══ Study material ══
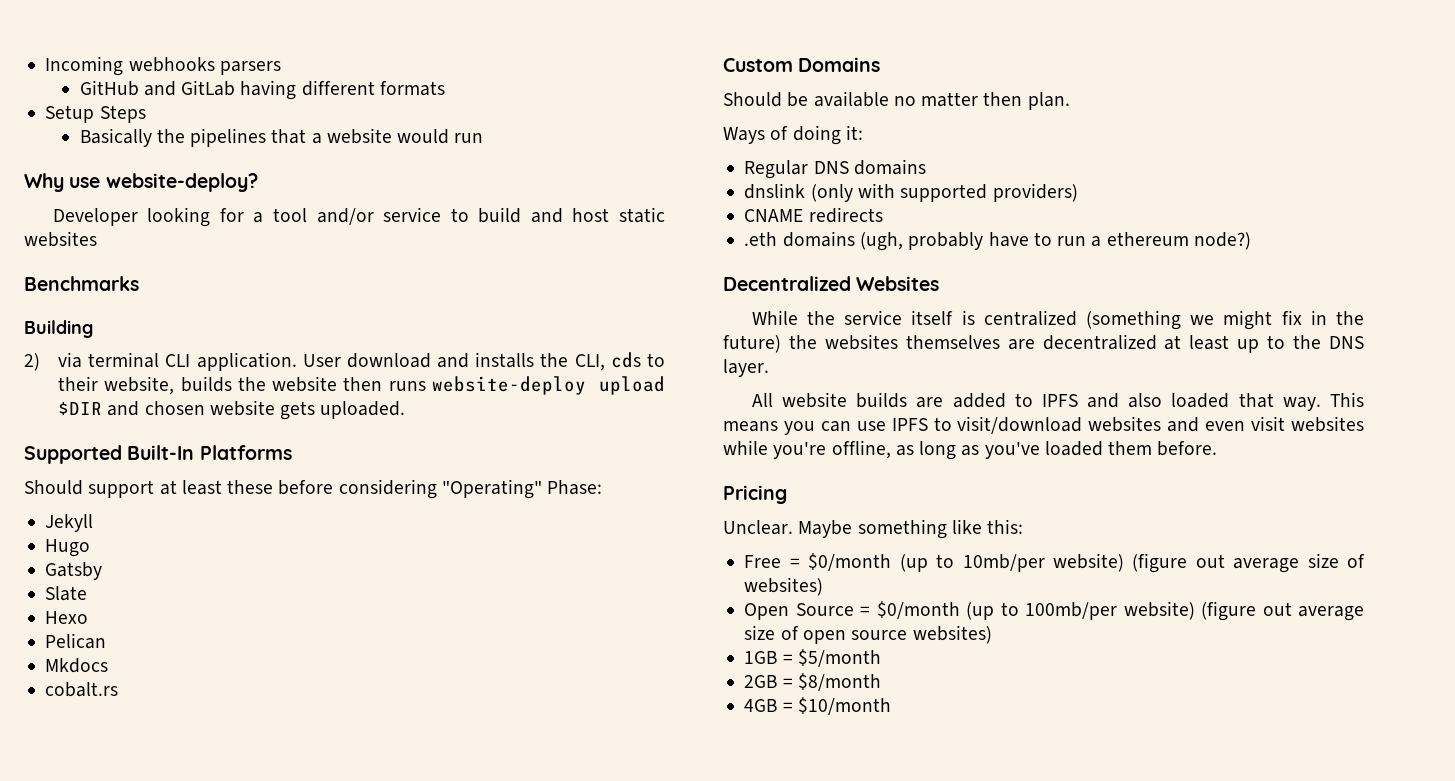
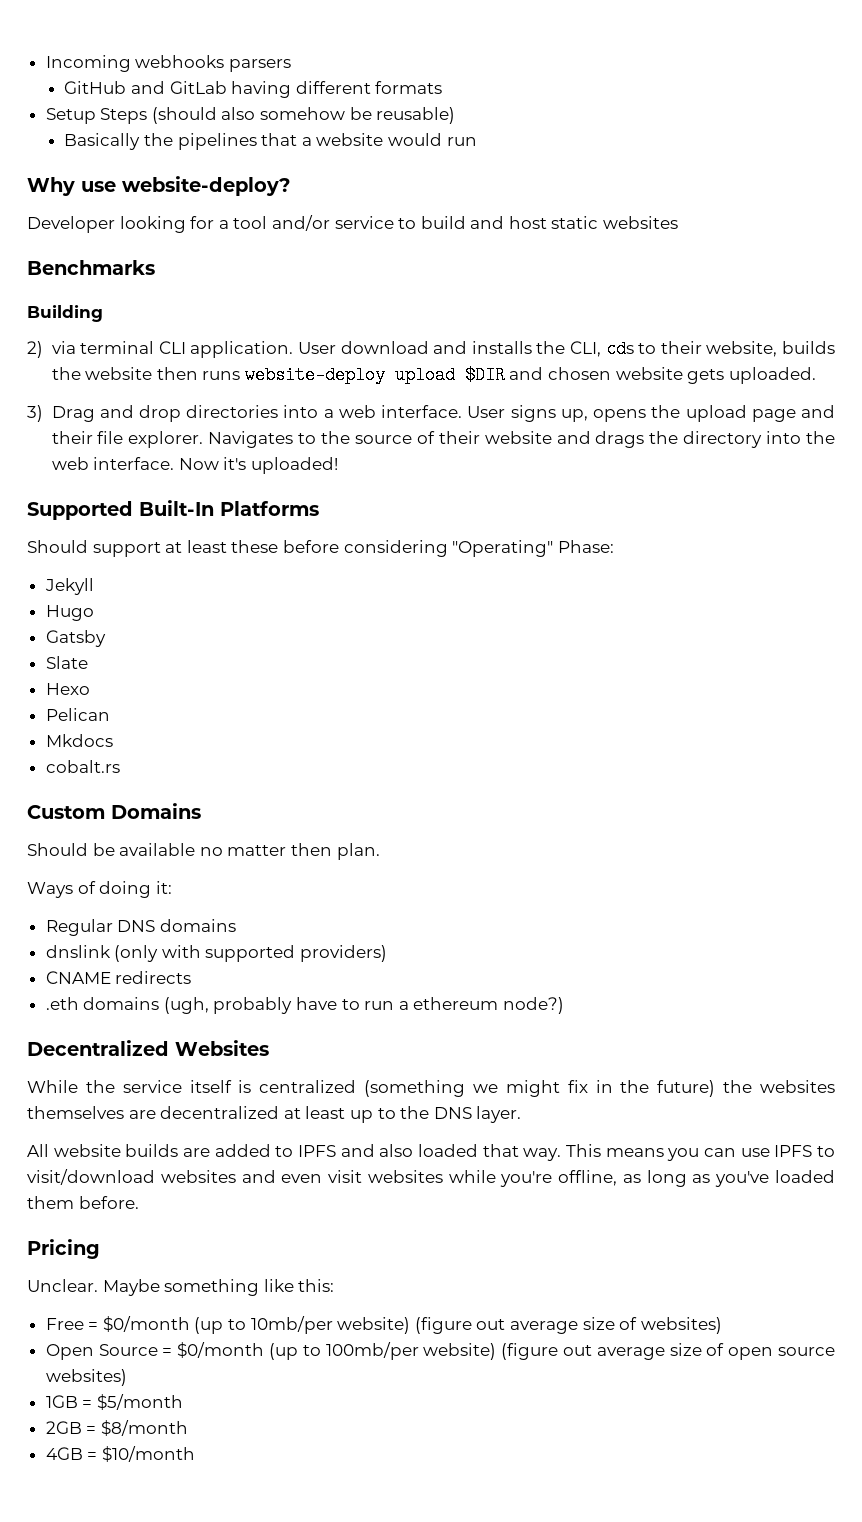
(146, 114) none -> [151,107,456,124] (should also somehow be reusable)
(406, 410) none -> [27,405,836,422] [51,431,835,448] [51,457,338,474] // 3) Drag and drop directories into a web interface. User signs up, opens the upload page and their file explorer. Navigates to the source of their website and drags the directory into the web interface. Now it's uploaded!

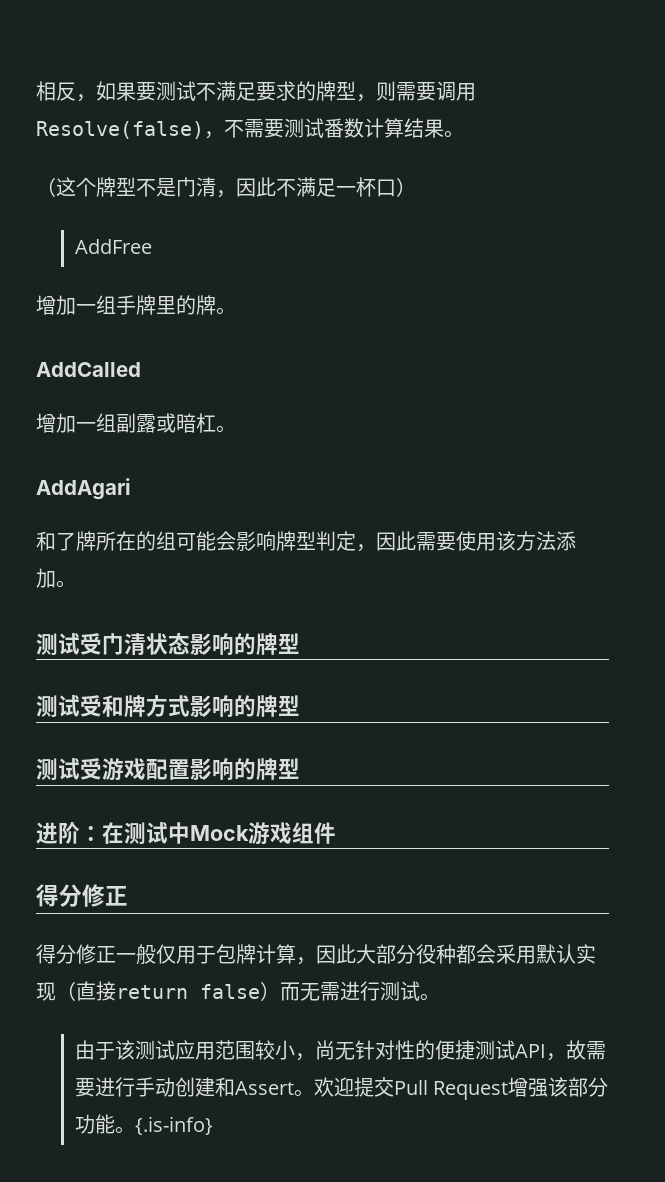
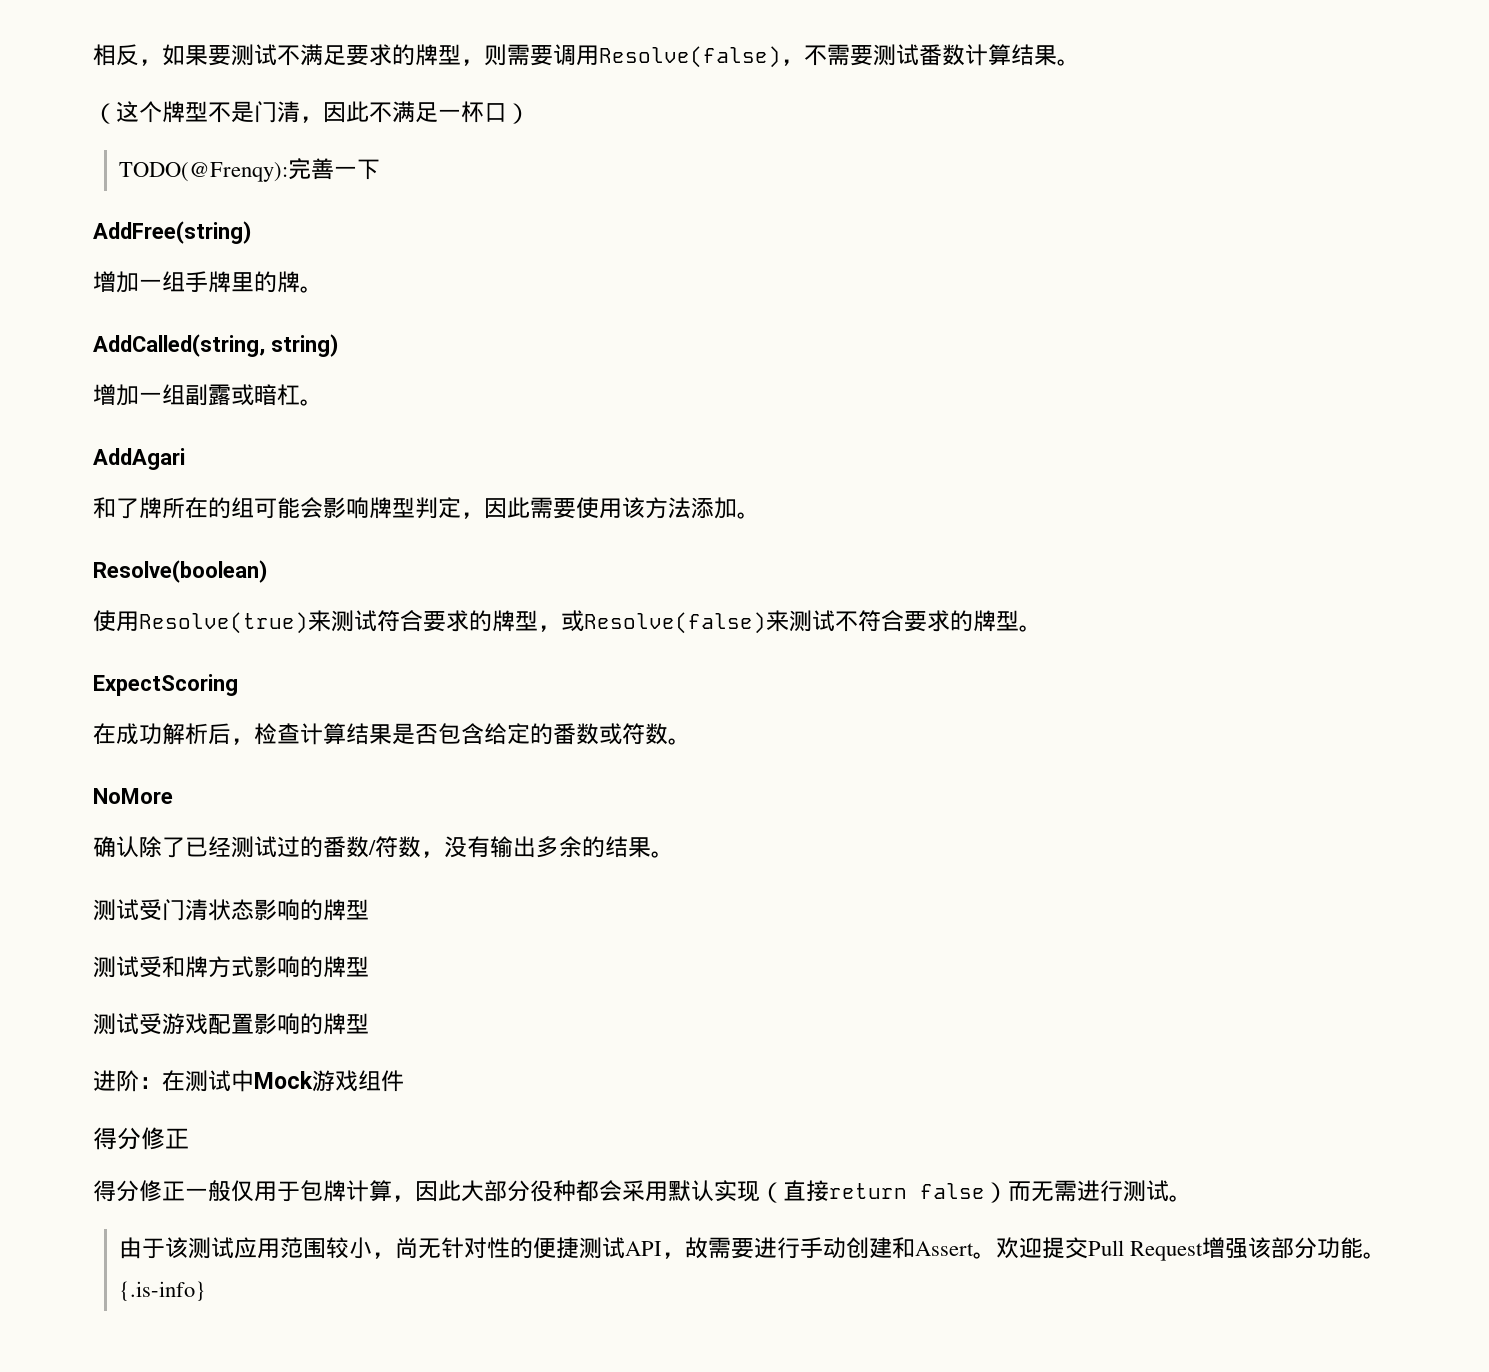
[74,239,152,254] AddFree -> [119,158,381,182] [93,221,252,244] TODO(@Frenqy):完善一下 // AddFree(string)
[36,362,141,377] AddCalled -> [93,334,339,357] AddCalled(string, string)
(76, 584) none -> [93,560,268,583] [93,610,1042,634] [93,674,238,696] [93,723,691,745] [93,788,173,804] [93,836,674,858] // Resolve(boolean) // 使用Resolve(true)来测试符合要求的牌型，或Resolve(false)来测试不符合要求的牌型。 // ExpectScoring // 在成功解析后，检查计算结果是否包含给定的番数或符数。 // NoMore // 确认除了已经测试过的番数/符数，没有输出多余的结果。

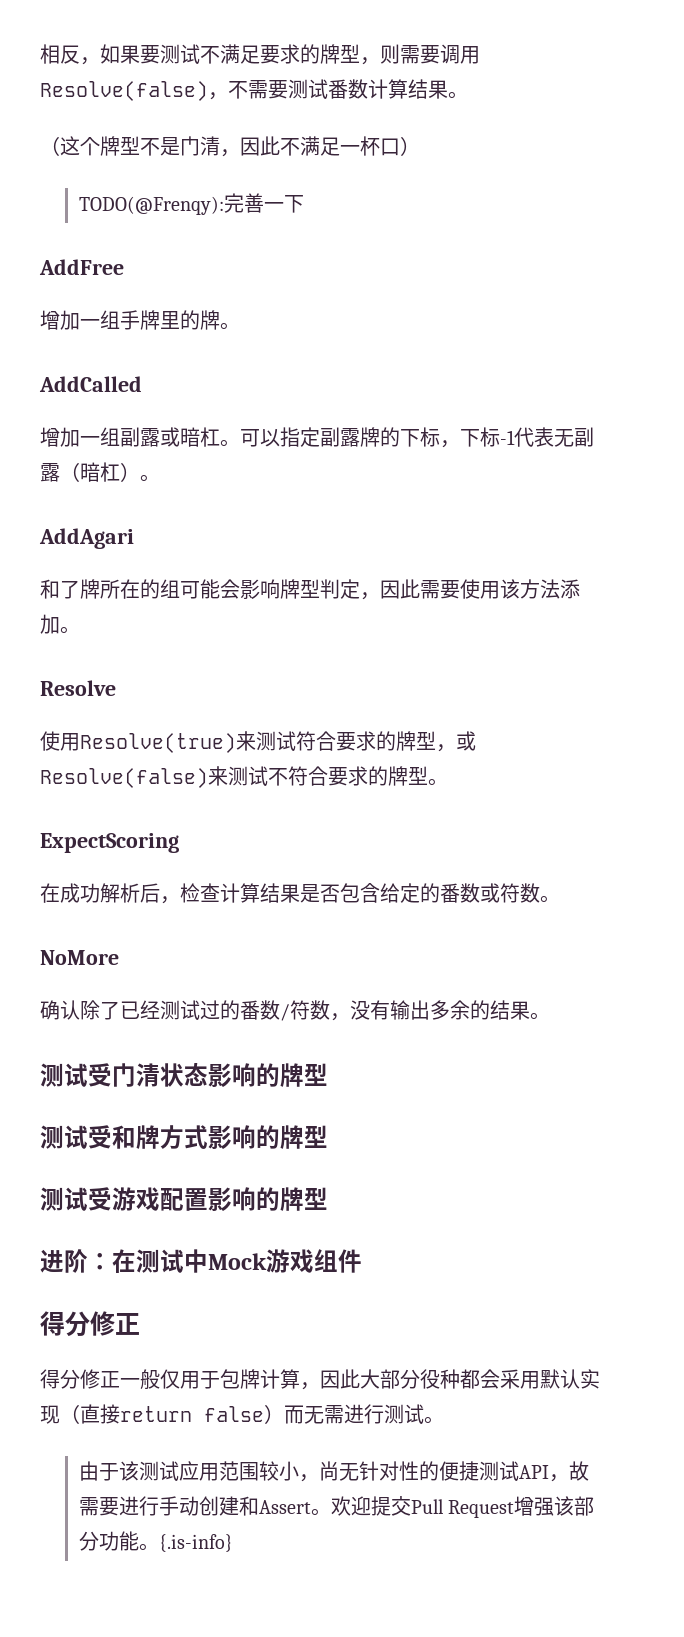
[93,221,252,244] AddFree(string) -> [39,259,124,275] AddFree
[93,334,339,357] AddCalled(string, string) -> [39,376,142,392] AddCalled
(323, 402) none -> [240,427,594,448] [40,462,160,482] 可以指定副露牌的下标，下标-1代表无副露（暗杠）。
[93,560,268,583] Resolve(boolean) -> [40,680,116,696] Resolve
═══
What is expected:
Working from the line that contains "(76, 584) none" to the last line of the listing, please quote each line exactly, pictures excluded.

Task output:
(76, 584) none -> [93,560,268,583] [93,610,1042,634] [93,674,238,696] [93,723,691,745] [93,788,173,804] [93,836,674,858] // Resolve(boolean) // 使用Resolve(true)来测试符合要求的牌型，或Resolve(false)来测试不符合要求的牌型。 // ExpectScoring // 在成功解析后，检查计算结果是否包含给定的番数或符数。 // NoMore // 确认除了已经测试过的番数/符数，没有输出多余的结果。

[93,221,252,244] AddFree(string) -> [39,259,124,275] AddFree
[93,334,339,357] AddCalled(string, string) -> [39,376,142,392] AddCalled
(323, 402) none -> [240,427,594,448] [40,462,160,482] 可以指定副露牌的下标，下标-1代表无副露（暗杠）。
[93,560,268,583] Resolve(boolean) -> [40,680,116,696] Resolve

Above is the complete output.